This season, the offense was once again the weakness of the Chicago Bears. Their impressive run at the end of the season against bad defenses proved to be a mirage, as they managed just 9 points in their sole playoff game against the Saints. Here are the end of season offensive grades for the Chicago Bears.
Midseason grade: D+
Nick Foles got his first start in Week 4 and his last start in Week 10. Foles was extremely inefficient and was replaced by Trubisky, for good reason. Once Trubisky took over, he played surprisingly well. The offense put up 181 points in six games, albeit against mostly bad teams.
The offense truly looked alive, like it had some potential under Trubisky. However, the Bears playoff game brought them back down to earth.
Against the Saints, the Bears scored just nine points. Their only touchdown came in garbage time, when the Saints weren’t really trying. And then again, the touchdown came off of a bad pass by Trubisky that was only caught because of a superb catch by Jimmy Graham.
Despite putting up good numbers against bad teams, the Bears offense did not improve much over the last half of the season, at least not when it counted. Their final game just proved that if Foles and Trubisky are the two options at quarterback next year, Chicago’s offense will once again struggle.
Running back: B+
Midseason grade: C+
David Montgomery showed his special talent at the end of the year. Through the first half of the season, Chicago’s offensive line was disastrous and therefore, Montgomery was given no room to run. As the season went on, however, the offensive line improved and the young running back showed what he is capable of.
He totaled 824 yards from scrimmage and 8 touchdowns in the last six games of the regular season. Montgomery proved to be not only a workhouse back, but someone who was effective in the passing game.
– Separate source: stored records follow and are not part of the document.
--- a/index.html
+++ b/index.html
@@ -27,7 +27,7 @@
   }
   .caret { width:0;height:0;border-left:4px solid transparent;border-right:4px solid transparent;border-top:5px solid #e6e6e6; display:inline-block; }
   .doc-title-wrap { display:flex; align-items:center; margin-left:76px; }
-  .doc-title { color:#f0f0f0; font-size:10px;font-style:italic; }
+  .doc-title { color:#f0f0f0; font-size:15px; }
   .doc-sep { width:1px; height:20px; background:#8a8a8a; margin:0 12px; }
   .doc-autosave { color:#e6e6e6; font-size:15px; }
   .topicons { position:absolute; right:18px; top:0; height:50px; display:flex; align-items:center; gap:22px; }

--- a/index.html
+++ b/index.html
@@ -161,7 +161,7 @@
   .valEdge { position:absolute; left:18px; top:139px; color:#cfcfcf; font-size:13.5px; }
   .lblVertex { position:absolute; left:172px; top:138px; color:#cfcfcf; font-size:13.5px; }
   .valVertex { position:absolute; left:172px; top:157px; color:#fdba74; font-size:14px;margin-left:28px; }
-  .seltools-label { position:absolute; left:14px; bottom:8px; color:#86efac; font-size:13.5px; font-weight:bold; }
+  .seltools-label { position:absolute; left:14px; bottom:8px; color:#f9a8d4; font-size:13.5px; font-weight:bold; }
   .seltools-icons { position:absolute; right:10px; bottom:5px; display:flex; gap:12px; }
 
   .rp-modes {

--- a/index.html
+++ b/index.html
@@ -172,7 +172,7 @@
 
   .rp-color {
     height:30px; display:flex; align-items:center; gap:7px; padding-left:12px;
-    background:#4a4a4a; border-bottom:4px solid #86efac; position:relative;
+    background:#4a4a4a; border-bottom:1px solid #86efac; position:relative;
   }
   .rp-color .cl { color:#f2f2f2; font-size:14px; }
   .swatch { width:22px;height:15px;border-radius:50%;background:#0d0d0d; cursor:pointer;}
After Montgomery, Chicago’s running back room was lacking. Return specialist Cordarrelle Patterson took the second most snaps, with Ryan Nall and Artavis Pierce just getting a couple of snaps per game. Neither Patterson, Nall or Pierce were anything special in that role.
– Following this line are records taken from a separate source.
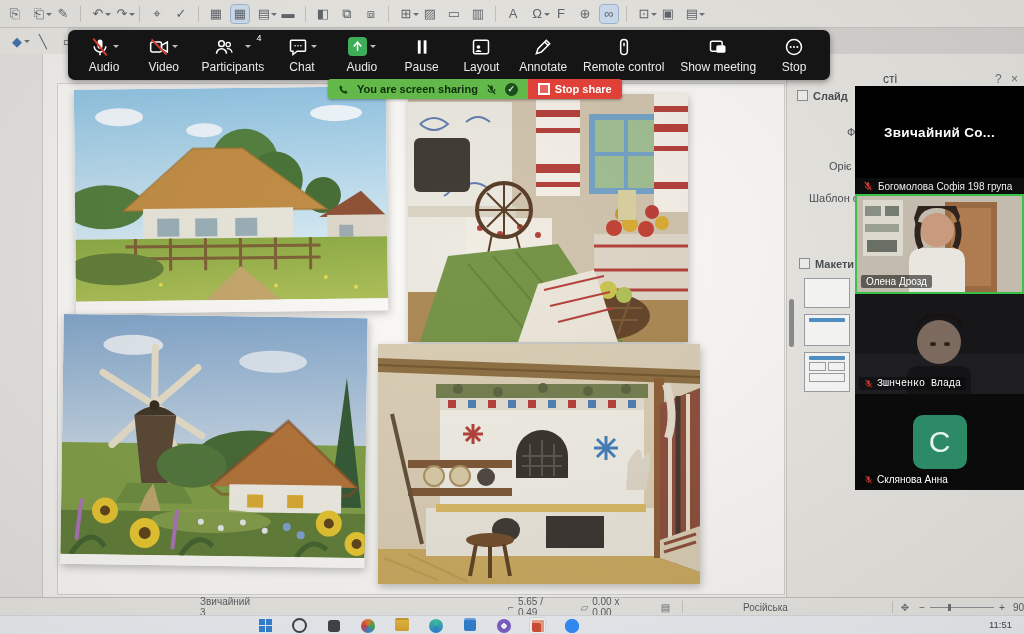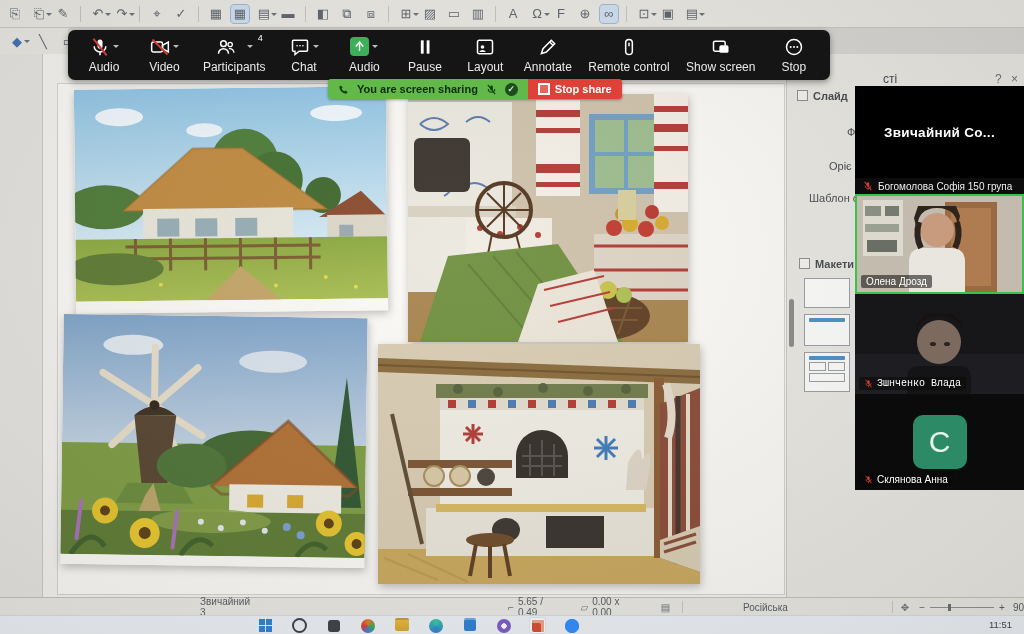--- a/index.html
+++ b/index.html
@@ -644,7 +644,7 @@
             <rect x="10" y="10" width="11" height="9" rx="2" fill="#fff"></rect>
           </svg>
       </div>
-      <span class="zlabel">Show screen</span>
+      <span class="zlabel">Show meeting</span>
     </div>
     <div class="zbtn">
       <div class="zrow">

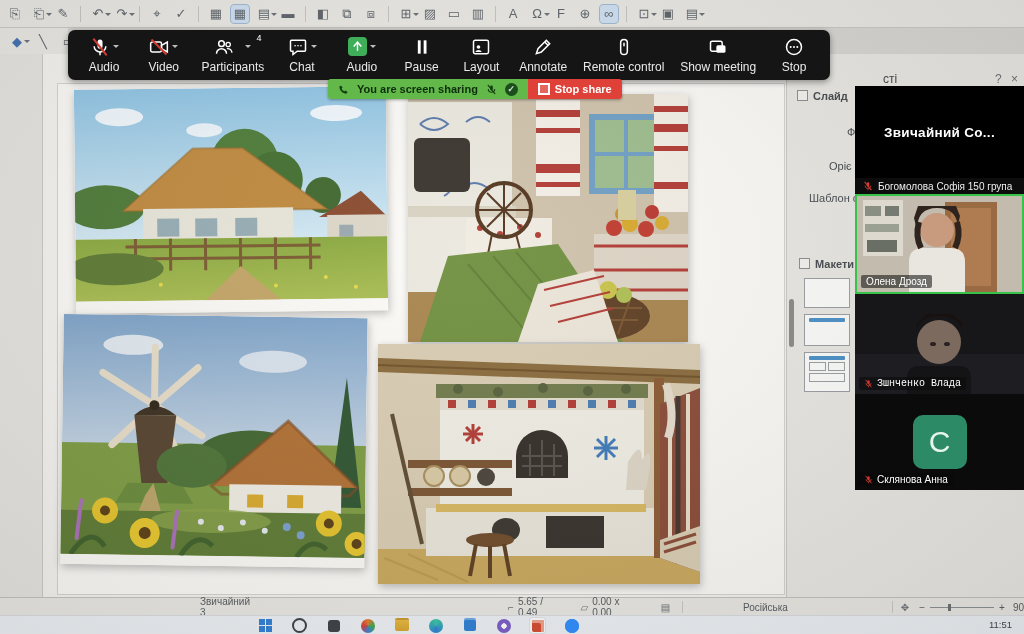--- a/index.html
+++ b/index.html
@@ -482,7 +482,7 @@
           <line x1="12" y1="18" x2="12" y2="22" stroke="#d23c32" stroke-width="2"></line>
           <line x1="4" y1="2" x2="20" y2="22" stroke="#d23c32" stroke-width="2.5"></line>
         </svg>
-      <span>Богомолова Софія 150 група</span>
+      <span>Богомолова Софія 198 група</span>
     </div>
     <div class="vtile" style="height:100px;border:2px solid #38c24a;background:#222;text-decoration:underline;">
       <svg width="165" height="96" viewBox="0 0 165 96">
Through the first half of the season, David Montgomery seemed like he was ready to break out if he just had the chance. That chance came to him and he played very well, emerging as one of the top young running backs in the NFL. His performance alone raises the Bears running back grade to a B+.
Wide receiver and tight end: B+
Midseason grade: B
Chicago’s receiving group, led by Allen Robinson, did some good things and some bad things throughout the year. There were costly mistakes, like Javon Wims dropping a ball in the end zone in the playoffs or Anthony Miller getting ejected in that same game. However, there were some bright spots, mostly from Bears rookies and Allen Robinson.
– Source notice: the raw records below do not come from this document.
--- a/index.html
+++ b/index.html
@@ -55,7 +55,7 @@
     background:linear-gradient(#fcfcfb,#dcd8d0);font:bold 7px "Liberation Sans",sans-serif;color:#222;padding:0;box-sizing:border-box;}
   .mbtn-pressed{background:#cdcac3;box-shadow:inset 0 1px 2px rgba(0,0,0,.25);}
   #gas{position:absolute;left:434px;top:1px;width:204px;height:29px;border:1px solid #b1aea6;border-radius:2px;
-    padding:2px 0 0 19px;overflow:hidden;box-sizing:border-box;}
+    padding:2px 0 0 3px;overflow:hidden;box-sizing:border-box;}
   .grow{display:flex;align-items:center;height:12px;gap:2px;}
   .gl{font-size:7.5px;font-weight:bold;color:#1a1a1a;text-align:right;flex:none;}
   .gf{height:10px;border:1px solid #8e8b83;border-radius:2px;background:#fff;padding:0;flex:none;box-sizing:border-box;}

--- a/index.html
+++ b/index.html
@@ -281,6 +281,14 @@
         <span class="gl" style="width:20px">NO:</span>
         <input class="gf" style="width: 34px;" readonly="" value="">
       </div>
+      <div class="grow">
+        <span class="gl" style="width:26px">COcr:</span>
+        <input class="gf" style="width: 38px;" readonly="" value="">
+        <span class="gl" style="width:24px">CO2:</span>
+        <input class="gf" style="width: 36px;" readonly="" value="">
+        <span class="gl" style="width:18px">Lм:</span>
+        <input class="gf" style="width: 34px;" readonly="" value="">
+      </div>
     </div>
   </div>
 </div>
Alongside Chicago’s scoring burst, rookie wide receiver Darnell Mooney and rookie tight end Cole Kmet emerged as difference makers. Mooney, a fifth-round pick out of Tulane, quickly overtook Anthony Miller as the second wide receiver in Chicago. He proved that he belonged, dropping only 1 pass while totaling 61 catches on 98 targets. Unfortunately, Mooney got hurt in Week 17 and was sidelined for the playoff game against the Saints.
Cole Kmet also got more touches as the season went on. He had a higher percentage of snaps than Chicago’s veteran tight end Jimmy Graham through the last half of the season. Kmet impressed with his aggressiveness, blocking ability and catching.
Allen Robinson, as expected, was outstanding throughout the whole season. He was quite possibly the most valuable player for the Bears this season, ranking fourth in wins above replacement among all NFL wide receivers. He led the NFL in contested catches and dropped less than 2% of passes thrown to him. Robinson for years has been Chicago’s best player on offense, and he showed it in the 2020 NFL Season.
Beyond Robinson, Kmet, Mooney and Jimmy Graham, the Bears receiving corps was pretty pitiful. However, these four players and the potential that Kmet and Mooney displayed in the last half of the season raised the Bears wide receiver and tight end grade to a B+.
Offensive line: C+
Midseason grade: F
The biggest improvement for Chicago’s offense in the latter half of the season was the offensive line. The group began the season miserably, unable to find a rotation that worked. By Week 9, however, they found the combination that worked best – Charles Leno, Cody Whitehair, Sam Mustipher, Alex Bars and Germain Ifedi.
For some reason, this group clicked and the offense saw much improvement because of it. The running game and passing game started to improve as they were pressured less and able to find more gaps in the line. The offensive line certainly contributed to Chicago’s heightened scoring.
The interior of the offensive line was by far the most productive. Leno and Ifedi were still basically turnstiles when forced to go up against good pass rushers. The Bears should undoubtedly look for replacements for those two offensive tackles. However, Chicago seems to have found a good young core in the interior with Cody Whitehair, Sam Mustipher, James Daniels and Alex Bars off the bench.